===== Available records =====

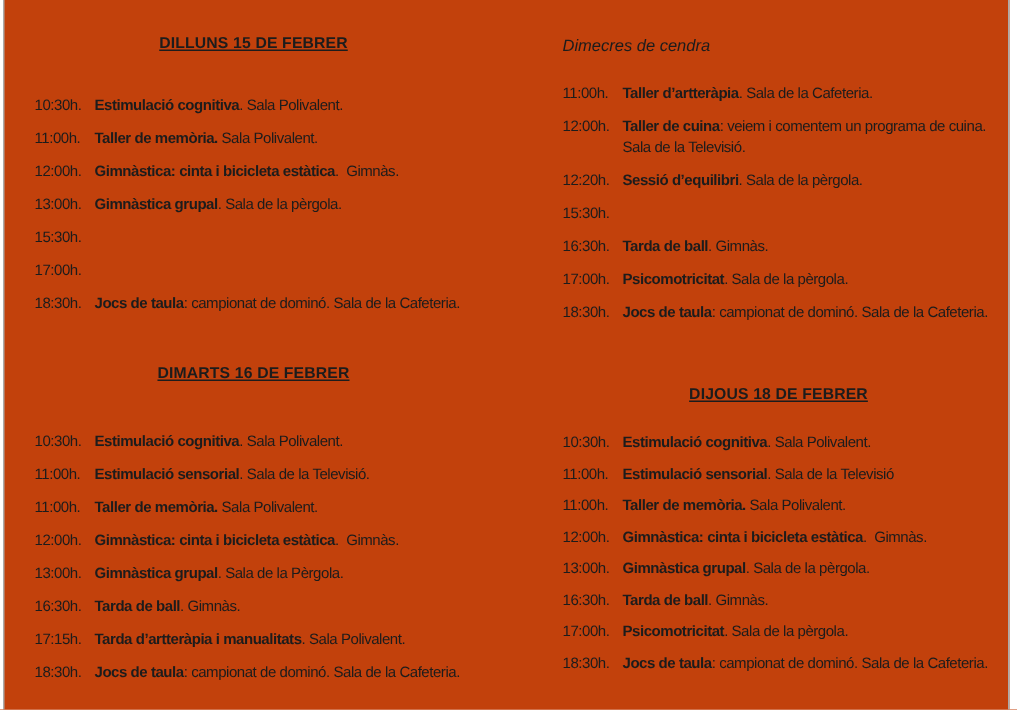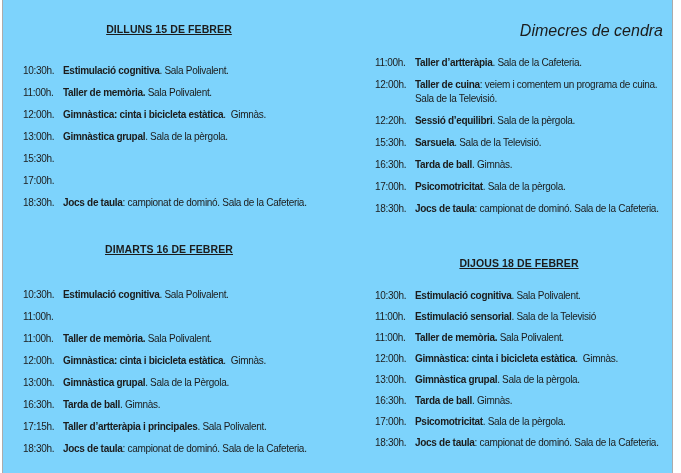--- a/index.html
+++ b/index.html
@@ -3,36 +3,36 @@
 <meta charset="utf-8">
 <style>
   html,body{margin:0;padding:0;}
   body{
     width:681px;height:473px;background:#ffffff;position:relative;overflow:hidden;
     font-family:"Liberation Sans",sans-serif;color:#1c1c1c;
   }
   .page{
     position:absolute;left:2px;top:0;width:671px;height:473px;
     border-left:1px solid #ababab;border-right:1px solid #ababab;
-    background:#7dd3fc;box-sizing:border-box;
+    background:#c2410c;box-sizing:border-box;
   }
   .col{position:absolute;top:0;height:473px;}
   .col-left{left:20px;width:292px;}
   .col-right{left:372px;width:288px;}
   .section{position:absolute;left:0;width:100%;}
   .sec-0-0{top:22px;}
   .sec-0-1{top:242px;}
   .sec-1-0{top:24px;}
   .sec-1-1{top:256px;}
   .title{
     text-align:center;font-weight:bold;text-decoration:underline;
     font-size:10.5px;line-height:14px;letter-spacing:0.1px;white-space:nowrap;
   }
   .subtitle{
-    text-align:right;font-style:italic;font-size:16px;line-height:14px;
+    text-align:left;font-style:italic;font-size:11px;line-height:14px;
   }
   .items{margin-top:28px;width:330px;}
   .sec-0-0 .items{margin-top:28px;}
   .sec-0-1 .items{margin-top:32px;}
   .sec-1-0 .items{margin-top:18px;width:302px;}
   .sec-1-1 .items{margin-top:19px;width:302px;}
   .item{
     display:flex;align-items:flex-start;
     font-size:10px;line-height:14px;letter-spacing:-0.3px;
     margin-bottom:8px;
@@ -80,40 +80,41 @@
       </div>
       <div class="section sec-0-1">
         <div class="title">DIMARTS 16 DE FEBRER</div>
         <div class="items">
           <div class="item">
             <span class="time">10:30h.</span>
             <span class="text"><b>Estimulació cognitiva</b><span>. Sala Polivalent.</span></span>
           </div>
           <div class="item">
             <span class="time">11:00h.</span>
+            <span class="text"><b>Estimulació sensorial</b><span>. Sala de la Televisió.</span></span>
           </div>
           <div class="item">
             <span class="time">11:00h.</span>
             <span class="text"><b>Taller de memòria.</b><span> Sala Polivalent.</span></span>
           </div>
           <div class="item">
             <span class="time">12:00h.</span>
             <span class="text"><b>Gimnàstica: cinta i bicicleta estàtica</b><span>.  Gimnàs.</span></span>
           </div>
           <div class="item">
             <span class="time">13:00h.</span>
             <span class="text"><b>Gimnàstica grupal</b><span>. Sala de la Pèrgola.</span></span>
           </div>
           <div class="item">
             <span class="time">16:30h.</span>
             <span class="text"><b>Tarda de ball</b><span>. Gimnàs.</span></span>
           </div>
           <div class="item">
             <span class="time">17:15h.</span>
-            <span class="text"><b>Taller d’artteràpia i principales</b><span>. Sala Polivalent.</span></span>
+            <span class="text"><b>Tarda d’artteràpia i manualitats</b><span>. Sala Polivalent.</span></span>
           </div>
           <div class="item">
             <span class="time">18:30h.</span>
             <span class="text"><b>Jocs de taula</b><span>: campionat de dominó. Sala de la Cafeteria.</span></span>
           </div>
         </div>
       </div>
     </div>
   <div class="col col-right">
       <div class="section sec-1-0">
@@ -127,21 +128,20 @@
             <span class="time">12:00h.</span>
             <span class="text"><b>Taller de cuina</b><span>: veiem i comentem un programa de cuina.
 Sala de la Televisió.</span></span>
           </div>
           <div class="item">
             <span class="time">12:20h.</span>
             <span class="text"><b>Sessió d’equilibri</b><span>. Sala de la pèrgola.</span></span>
           </div>
           <div class="item">
             <span class="time">15:30h.</span>
-            <span class="text"><b>Sarsuela</b><span>. Sala de la Televisió.</span></span>
           </div>
           <div class="item">
             <span class="time">16:30h.</span>
             <span class="text"><b>Tarda de ball</b><span>. Gimnàs.</span></span>
           </div>
           <div class="item">
             <span class="time">17:00h.</span>
             <span class="text"><b>Psicomotricitat</b><span>. Sala de la pèrgola.</span></span>
           </div>
           <div class="item">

=====

**Task goal:**
Return a copy of each line in the entries that carries the string "style".

**Your solution:**
 <style>
-    text-align:right;font-style:italic;font-size:16px;line-height:14px;
+    text-align:left;font-style:italic;font-size:11px;line-height:14px;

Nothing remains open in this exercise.